Mehrere Studien haben gezeigt, dass die Darbietung von Geruchssignalen während des Lernens und selektiv während des Schlafs mit langsamen Gehirnwellen den Lernerfolg erhöht. Kornmeier (2020) hat nun in einer aktuellen Studie die bisherige Forschung erweitert, um die Optimierung und praktische Anwendbarkeit dieses Cueing-Effekts zu prüfen. In einer Feldstudie zum Vokabellernen in einer regulären Schulumgebung stimulierte man den Schlaf während der ganzen Nacht ohne Schlafmonitoring mit Geruchssignalen, und wandte den Geruch zusätzlich als Abrufsignal in einem anschließenden Test an. Dabei fand man einen Geruchs-Cueing-Effekt mit vergleichbaren Effektgrößen wie Studien mit Schlafmonitoring und selektivem Cueing. Darüber hinaus fand man einige Hinweise auf einen weiteren Leistungsvorteil mit zusätzlichem Cueing während des Recall-Tests.

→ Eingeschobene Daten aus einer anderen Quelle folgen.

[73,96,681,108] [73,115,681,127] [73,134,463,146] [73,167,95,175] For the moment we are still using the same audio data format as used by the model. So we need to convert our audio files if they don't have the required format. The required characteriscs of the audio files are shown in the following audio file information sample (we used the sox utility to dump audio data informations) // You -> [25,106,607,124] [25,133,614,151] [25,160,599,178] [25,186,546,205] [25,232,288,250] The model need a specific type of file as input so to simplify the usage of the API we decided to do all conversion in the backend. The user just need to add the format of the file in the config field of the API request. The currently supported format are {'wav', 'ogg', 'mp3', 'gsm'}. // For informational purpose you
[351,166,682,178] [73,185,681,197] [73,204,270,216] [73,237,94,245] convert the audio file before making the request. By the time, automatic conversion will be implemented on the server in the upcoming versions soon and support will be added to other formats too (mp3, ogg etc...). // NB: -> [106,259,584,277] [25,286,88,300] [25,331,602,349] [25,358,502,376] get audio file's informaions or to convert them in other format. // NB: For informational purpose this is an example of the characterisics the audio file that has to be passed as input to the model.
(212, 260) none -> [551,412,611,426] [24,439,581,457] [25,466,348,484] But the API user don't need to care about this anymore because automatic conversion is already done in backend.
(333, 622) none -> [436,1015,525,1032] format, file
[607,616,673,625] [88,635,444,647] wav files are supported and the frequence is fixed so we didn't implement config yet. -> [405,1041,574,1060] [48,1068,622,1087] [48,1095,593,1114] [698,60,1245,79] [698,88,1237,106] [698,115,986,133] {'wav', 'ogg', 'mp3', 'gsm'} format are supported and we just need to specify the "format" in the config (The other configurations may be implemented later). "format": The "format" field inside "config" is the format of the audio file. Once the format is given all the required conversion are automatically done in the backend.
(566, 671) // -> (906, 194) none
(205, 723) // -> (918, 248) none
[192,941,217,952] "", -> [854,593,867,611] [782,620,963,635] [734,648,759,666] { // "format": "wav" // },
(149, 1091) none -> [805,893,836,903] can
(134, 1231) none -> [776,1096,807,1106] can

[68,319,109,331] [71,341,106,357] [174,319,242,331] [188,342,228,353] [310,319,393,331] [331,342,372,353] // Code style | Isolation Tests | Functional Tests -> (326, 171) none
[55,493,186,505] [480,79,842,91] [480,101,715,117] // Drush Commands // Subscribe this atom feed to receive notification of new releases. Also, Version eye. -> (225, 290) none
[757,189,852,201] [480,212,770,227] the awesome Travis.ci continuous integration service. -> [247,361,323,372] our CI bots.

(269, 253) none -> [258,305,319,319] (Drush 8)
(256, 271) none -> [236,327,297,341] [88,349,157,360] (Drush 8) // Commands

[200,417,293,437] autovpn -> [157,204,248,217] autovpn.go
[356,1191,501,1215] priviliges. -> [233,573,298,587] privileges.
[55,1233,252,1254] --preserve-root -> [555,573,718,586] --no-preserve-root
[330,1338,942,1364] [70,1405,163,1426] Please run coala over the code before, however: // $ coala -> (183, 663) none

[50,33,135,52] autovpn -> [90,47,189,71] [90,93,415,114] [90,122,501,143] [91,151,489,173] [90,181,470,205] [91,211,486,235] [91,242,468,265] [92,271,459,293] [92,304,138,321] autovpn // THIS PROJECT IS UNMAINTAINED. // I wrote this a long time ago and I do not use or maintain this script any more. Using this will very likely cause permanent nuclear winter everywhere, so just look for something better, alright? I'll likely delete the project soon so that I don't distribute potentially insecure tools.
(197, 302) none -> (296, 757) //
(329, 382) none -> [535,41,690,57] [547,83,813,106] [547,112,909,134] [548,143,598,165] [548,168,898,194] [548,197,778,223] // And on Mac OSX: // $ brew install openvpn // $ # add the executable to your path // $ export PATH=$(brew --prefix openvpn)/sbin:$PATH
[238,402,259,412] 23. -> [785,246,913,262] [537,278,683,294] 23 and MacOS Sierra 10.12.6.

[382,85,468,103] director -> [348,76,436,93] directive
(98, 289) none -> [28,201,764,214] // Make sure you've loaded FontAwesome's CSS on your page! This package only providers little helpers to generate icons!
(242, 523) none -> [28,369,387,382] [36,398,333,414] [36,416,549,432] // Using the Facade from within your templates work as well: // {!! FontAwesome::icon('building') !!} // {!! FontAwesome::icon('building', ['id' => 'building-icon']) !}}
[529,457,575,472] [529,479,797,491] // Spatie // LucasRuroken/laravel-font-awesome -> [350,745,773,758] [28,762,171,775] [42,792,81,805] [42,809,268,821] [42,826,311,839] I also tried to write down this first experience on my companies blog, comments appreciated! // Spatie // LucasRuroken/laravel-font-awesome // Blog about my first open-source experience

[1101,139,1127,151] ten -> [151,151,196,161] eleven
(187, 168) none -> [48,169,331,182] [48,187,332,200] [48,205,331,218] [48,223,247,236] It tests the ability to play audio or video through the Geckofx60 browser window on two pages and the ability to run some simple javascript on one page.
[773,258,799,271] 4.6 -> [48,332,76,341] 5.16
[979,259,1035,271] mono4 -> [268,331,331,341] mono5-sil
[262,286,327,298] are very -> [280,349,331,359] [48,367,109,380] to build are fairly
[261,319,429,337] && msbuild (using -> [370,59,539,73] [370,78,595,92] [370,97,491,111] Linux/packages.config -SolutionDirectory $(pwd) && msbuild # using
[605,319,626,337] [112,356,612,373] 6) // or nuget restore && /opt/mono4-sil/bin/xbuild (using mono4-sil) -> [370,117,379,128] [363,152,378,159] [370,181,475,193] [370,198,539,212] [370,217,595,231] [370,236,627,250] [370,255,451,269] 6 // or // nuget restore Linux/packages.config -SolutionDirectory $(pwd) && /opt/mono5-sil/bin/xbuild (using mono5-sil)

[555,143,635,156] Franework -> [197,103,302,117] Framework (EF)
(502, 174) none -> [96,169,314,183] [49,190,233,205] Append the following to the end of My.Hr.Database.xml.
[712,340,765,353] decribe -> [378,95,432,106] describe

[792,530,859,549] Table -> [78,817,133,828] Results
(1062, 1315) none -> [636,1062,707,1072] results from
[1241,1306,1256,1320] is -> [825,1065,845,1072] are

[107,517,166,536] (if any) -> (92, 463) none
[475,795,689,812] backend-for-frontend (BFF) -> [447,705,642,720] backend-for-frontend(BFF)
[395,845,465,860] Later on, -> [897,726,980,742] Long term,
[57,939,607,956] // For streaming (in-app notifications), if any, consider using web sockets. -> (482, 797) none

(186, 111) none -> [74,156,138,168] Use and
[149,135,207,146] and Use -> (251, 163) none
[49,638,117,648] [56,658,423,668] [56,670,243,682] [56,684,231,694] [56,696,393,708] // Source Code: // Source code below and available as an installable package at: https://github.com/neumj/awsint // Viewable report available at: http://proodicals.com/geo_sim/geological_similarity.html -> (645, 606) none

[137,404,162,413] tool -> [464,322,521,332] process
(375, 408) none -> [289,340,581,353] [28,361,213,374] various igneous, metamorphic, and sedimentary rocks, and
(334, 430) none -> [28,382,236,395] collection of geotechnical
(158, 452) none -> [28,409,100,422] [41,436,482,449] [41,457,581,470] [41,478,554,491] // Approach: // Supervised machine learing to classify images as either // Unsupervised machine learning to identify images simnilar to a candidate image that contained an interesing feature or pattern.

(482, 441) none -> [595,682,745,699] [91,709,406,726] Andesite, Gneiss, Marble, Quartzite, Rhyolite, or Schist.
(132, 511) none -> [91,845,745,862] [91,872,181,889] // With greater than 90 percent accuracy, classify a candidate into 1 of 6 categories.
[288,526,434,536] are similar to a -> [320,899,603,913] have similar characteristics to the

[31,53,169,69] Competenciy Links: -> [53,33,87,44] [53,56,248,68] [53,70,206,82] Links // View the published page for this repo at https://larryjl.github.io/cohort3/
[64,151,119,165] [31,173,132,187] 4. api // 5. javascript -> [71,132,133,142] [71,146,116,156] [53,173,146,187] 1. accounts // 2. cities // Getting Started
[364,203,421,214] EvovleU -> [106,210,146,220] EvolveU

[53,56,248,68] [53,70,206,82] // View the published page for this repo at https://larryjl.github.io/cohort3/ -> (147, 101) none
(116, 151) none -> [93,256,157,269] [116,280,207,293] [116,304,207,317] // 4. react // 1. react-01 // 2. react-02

Offenbar funktioniert der Geruchseffekt auch außerhalb des Labors, wobei ein kontinuierliches Cueing in der Nacht ähnliche Effektgrößen erzeugt wie in einer Studie mit selektivem Cueing in bestimmten Schlafstadien. Offenbar funktioniert der unterstützende Effekt von Duftstoffen im Alltag sehr zuverlässig und kann gezielt genutzt werden, denn die Schülerinnen und Schüler zeigten einen deutlich größeren Lernerfolg, wenn die Duftstäbchen sowohl während der Lern- als auch der Schlafphase zum Einsatz kamen. Auch deuten die Ergebnisse darauf hin, dass der zusätzliche Einsatz der Duftstäbchen beim Vokabeltest der Erinnerung auf die Sprünge hilft.

Literatur

Kornmeier, Jürgen (2020). How odor cues help to optimize learning during sleep in a real life-setting. Scientific Reports, 10, doi:10.1038/s41598-020-57613-7.